▶ Exercise aim
The answer should consist of the records below, repeated exactly, and no pictures.

┌────────

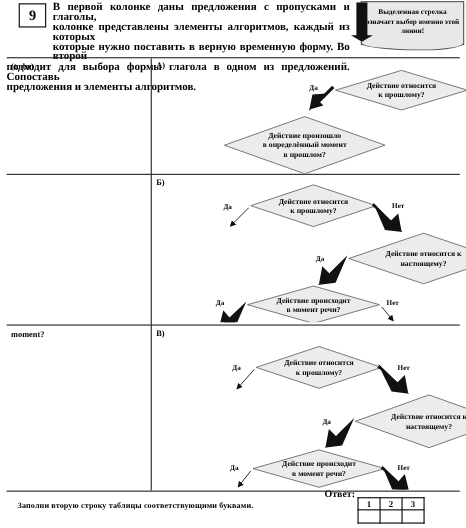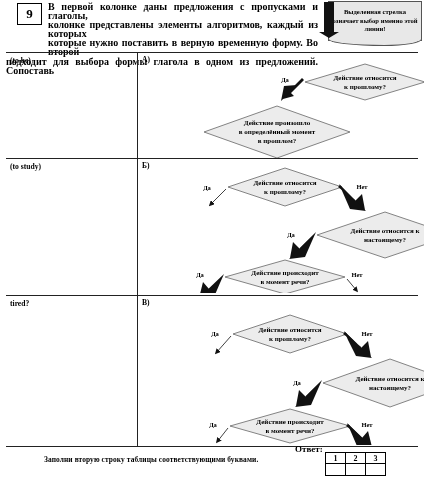--- a/index.html
+++ b/index.html
@@ -91,6 +91,7 @@
       <p class="ind2">колонке представлены элементы алгоритмов, каждый из которых</p>
       <p class="ind2">которые нужно поставить в верную временную форму. Во второй</p>
       <p>подходит для выбора формы глагола в одном из предложений. Сопоставь</p>
+      <p>предложения и элементы алгоритмов.</p>
     </div>
 
     <div class="note-wrap">

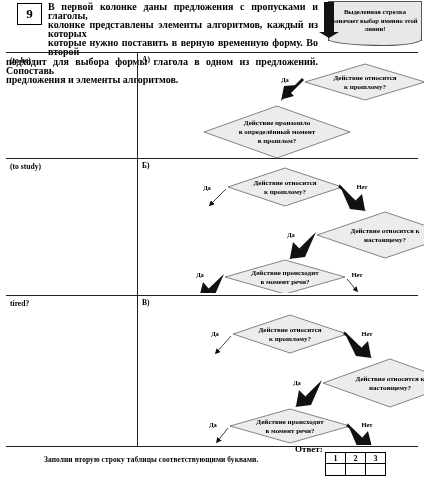--- a/index.html
+++ b/index.html
@@ -112,7 +112,6 @@
       <div class="it">(to be)</div>
     </div>
     <div class="cellL" style="top:109px;">
-      <div class="it">(to study)</div>
     </div>
     <div class="cellL" style="top:246px;">
       <div>tired?</div>

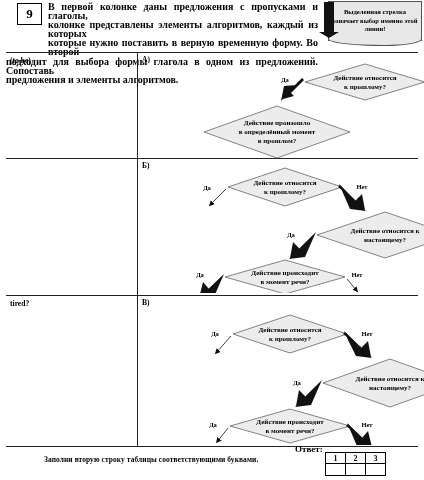--- a/index.html
+++ b/index.html
@@ -114,7 +114,7 @@
     <div class="cellL" style="top:109px;">
     </div>
     <div class="cellL" style="top:246px;">
-      <div>tired?</div>
+      <div>moment?</div>
     </div>
 
     <div class="rowlabel" style="top:2px;">А)</div>

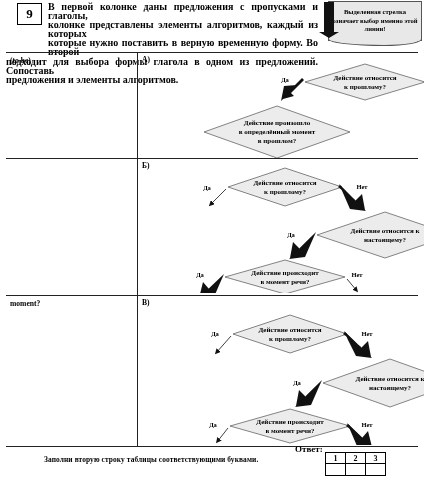--- a/index.html
+++ b/index.html
@@ -67,7 +67,7 @@
   .flow{position:absolute;left:131px;width:288px;padding-left:48px;}
   .fill-text{
     position:absolute;left:16px;top:455px;
-    font-size:7.4px;font-weight:bold;letter-spacing:0.1px;margin-left:28px;
+    font-size:7.4px;font-weight:bold;letter-spacing:0.1px;
   }
   .ans-label{position:absolute;left:295px;top:444px;font-size:9px;font-weight:bold;}
   .ans-table{position:absolute;left:325px;top:452px;border-collapse:collapse;}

└────────

▶ Task answer
--- a/index.html
+++ b/index.html
@@ -91,6 +91,7 @@
       <p class="ind2">колонке представлены элементы алгоритмов, каждый из которых</p>
       <p class="ind2">которые нужно поставить в верную временную форму. Во второй</p>
       <p>подходит для выбора формы глагола в одном из предложений. Сопоставь</p>
+      <p>предложения и элементы алгоритмов.</p>
     </div>
 
     <div class="note-wrap">

--- a/index.html
+++ b/index.html
@@ -112,7 +112,6 @@
       <div class="it">(to be)</div>
     </div>
     <div class="cellL" style="top:109px;">
-      <div class="it">(to study)</div>
     </div>
     <div class="cellL" style="top:246px;">
       <div>tired?</div>

--- a/index.html
+++ b/index.html
@@ -114,7 +114,7 @@
     <div class="cellL" style="top:109px;">
     </div>
     <div class="cellL" style="top:246px;">
-      <div>tired?</div>
+      <div>moment?</div>
     </div>
 
     <div class="rowlabel" style="top:2px;">А)</div>

--- a/index.html
+++ b/index.html
@@ -67,7 +67,7 @@
   .flow{position:absolute;left:131px;width:288px;padding-left:48px;}
   .fill-text{
     position:absolute;left:16px;top:455px;
-    font-size:7.4px;font-weight:bold;letter-spacing:0.1px;margin-left:28px;
+    font-size:7.4px;font-weight:bold;letter-spacing:0.1px;
   }
   .ans-label{position:absolute;left:295px;top:444px;font-size:9px;font-weight:bold;}
   .ans-table{position:absolute;left:325px;top:452px;border-collapse:collapse;}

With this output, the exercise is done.